Among the records below, the line containing "[678,268,718,287] 需要 -> [781,370,828,394] 应该" marks the start. Output it and all lines after it exactly.

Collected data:
*** Begin section ***

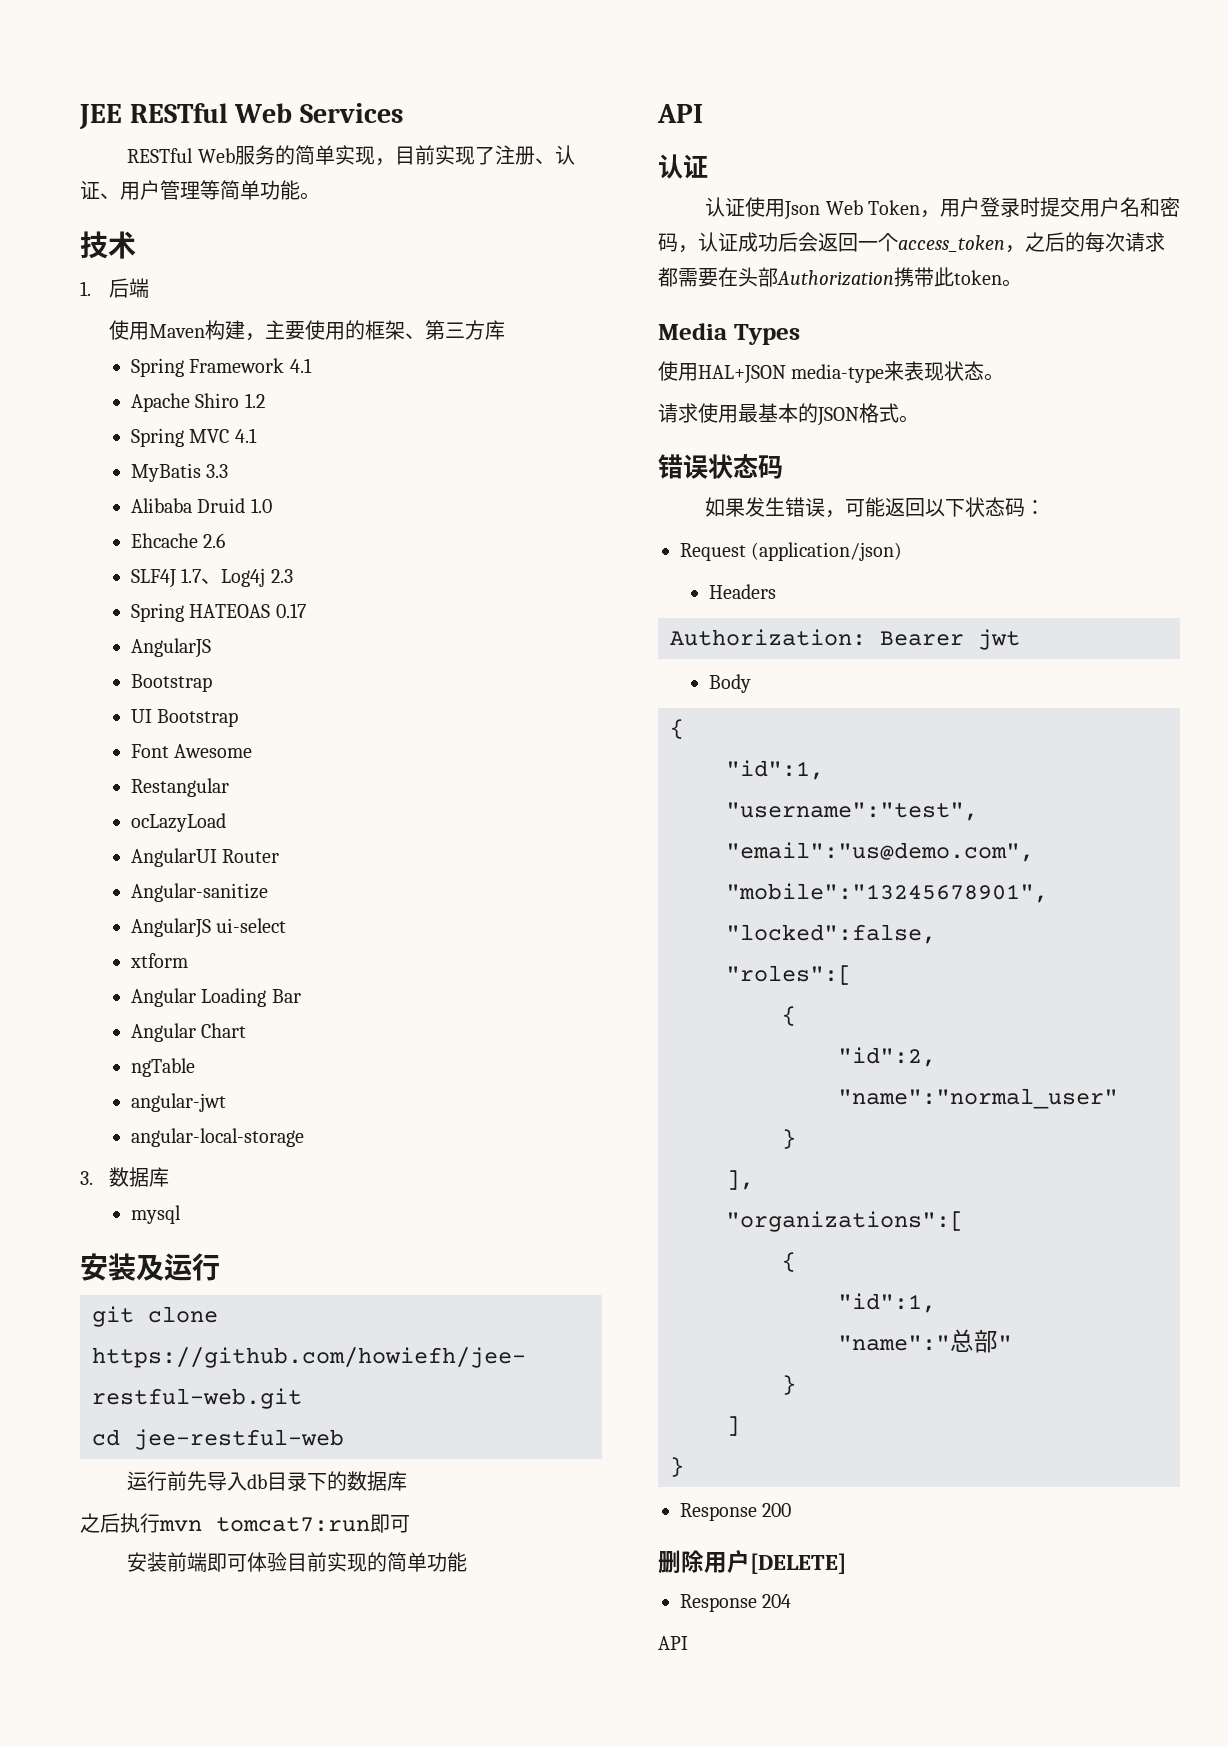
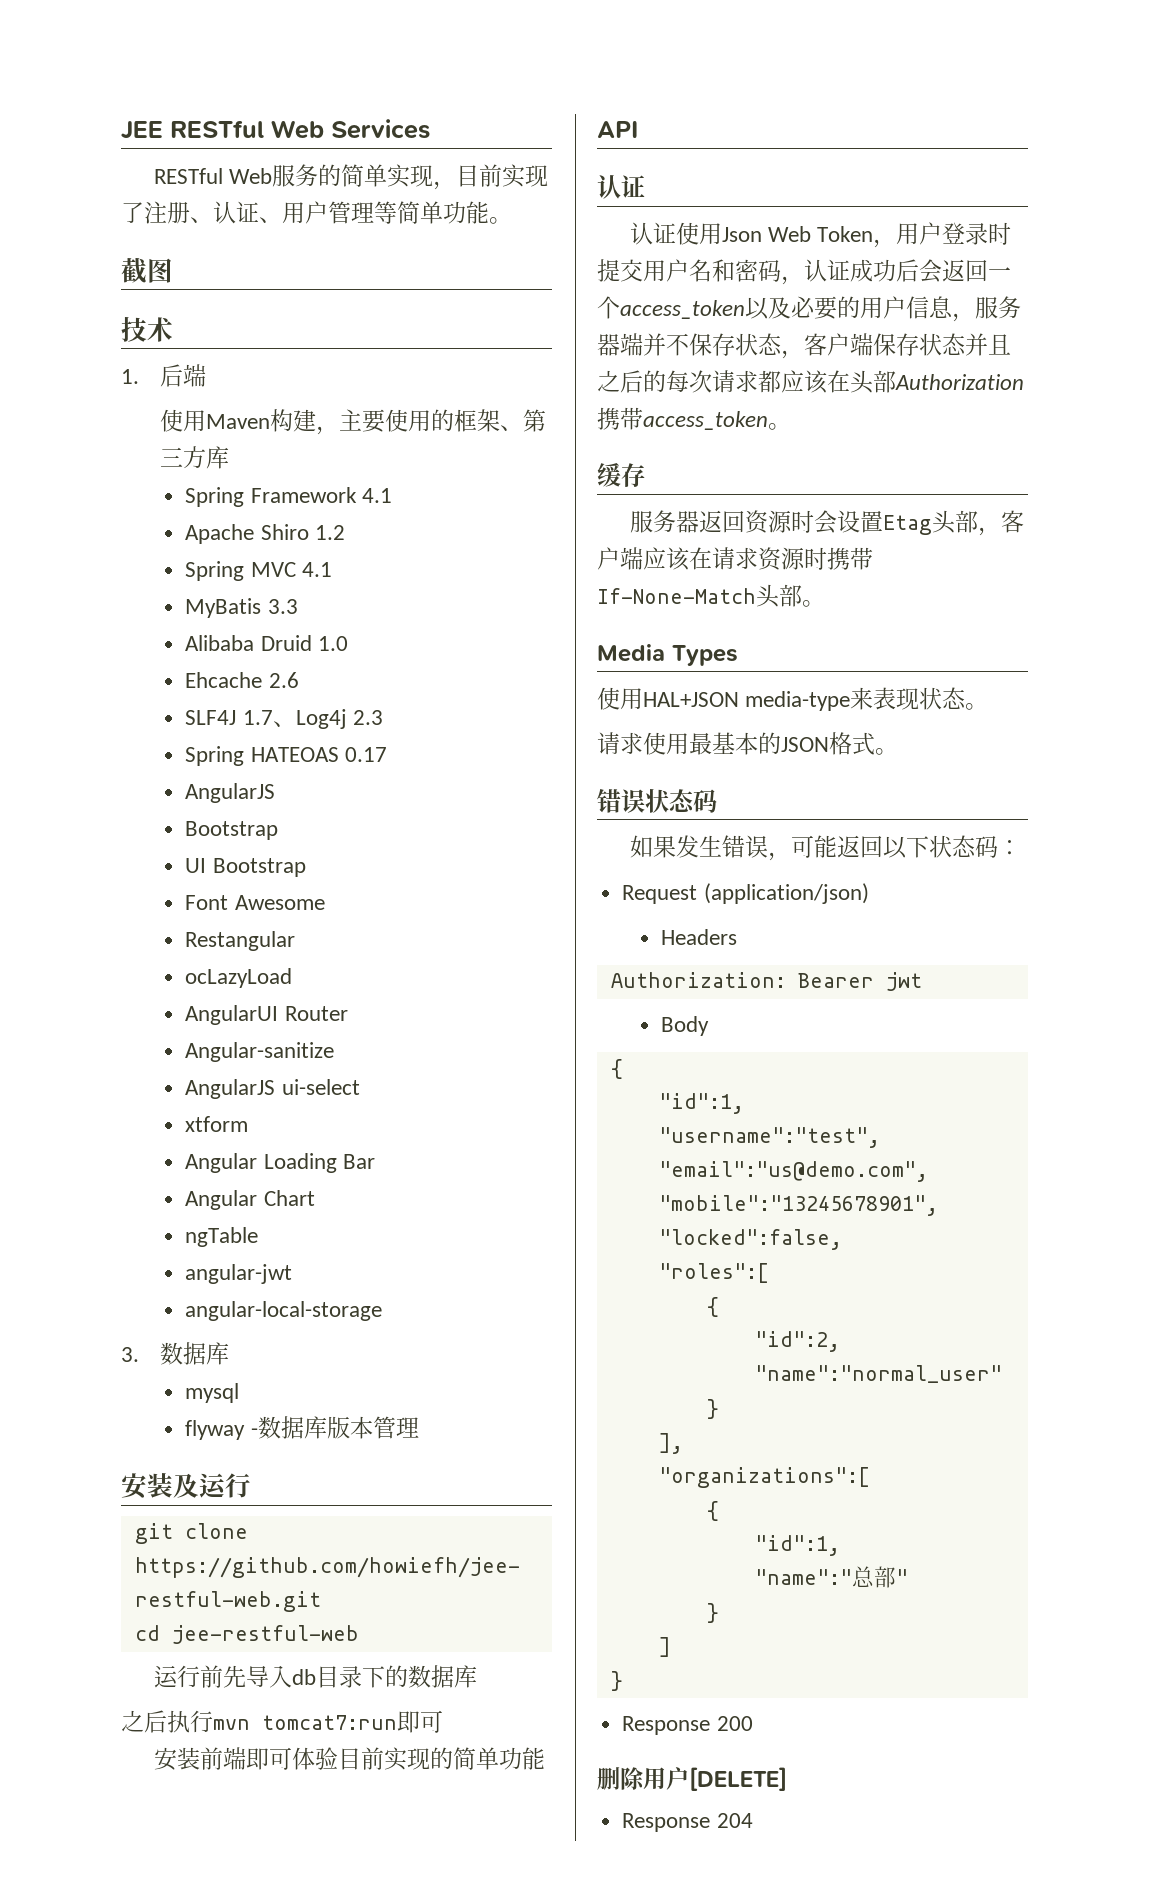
(320, 196) none -> [121,257,173,284] // 截图
(181, 1214) none -> [185,1416,419,1440] // flyway -数据库版本管理
[1005,245,1025,253] ， -> [745,296,1021,322] [597,333,1011,359] 以及必要的用户信息，服务器端并不保存状态，客户端保存状态并且
[678,268,718,287] 需要 -> [781,370,828,394] 应该
[934,267,1002,287] 此token -> [643,411,791,430] [597,463,645,487] [629,510,1024,536] [597,547,873,571] [597,584,802,608] access_token。 // 缓存 // 服务器返回资源时会设置Etag头部，客户端应该在请求资源时携带If-None-Match头部
[658,1636,688,1650] // API -> (753, 1820) none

*** End section ***

Your response:
[678,268,718,287] 需要 -> [781,370,828,394] 应该
[934,267,1002,287] 此token -> [643,411,791,430] [597,463,645,487] [629,510,1024,536] [597,547,873,571] [597,584,802,608] access_token。 // 缓存 // 服务器返回资源时会设置Etag头部，客户端应该在请求资源时携带If-None-Match头部
[658,1636,688,1650] // API -> (753, 1820) none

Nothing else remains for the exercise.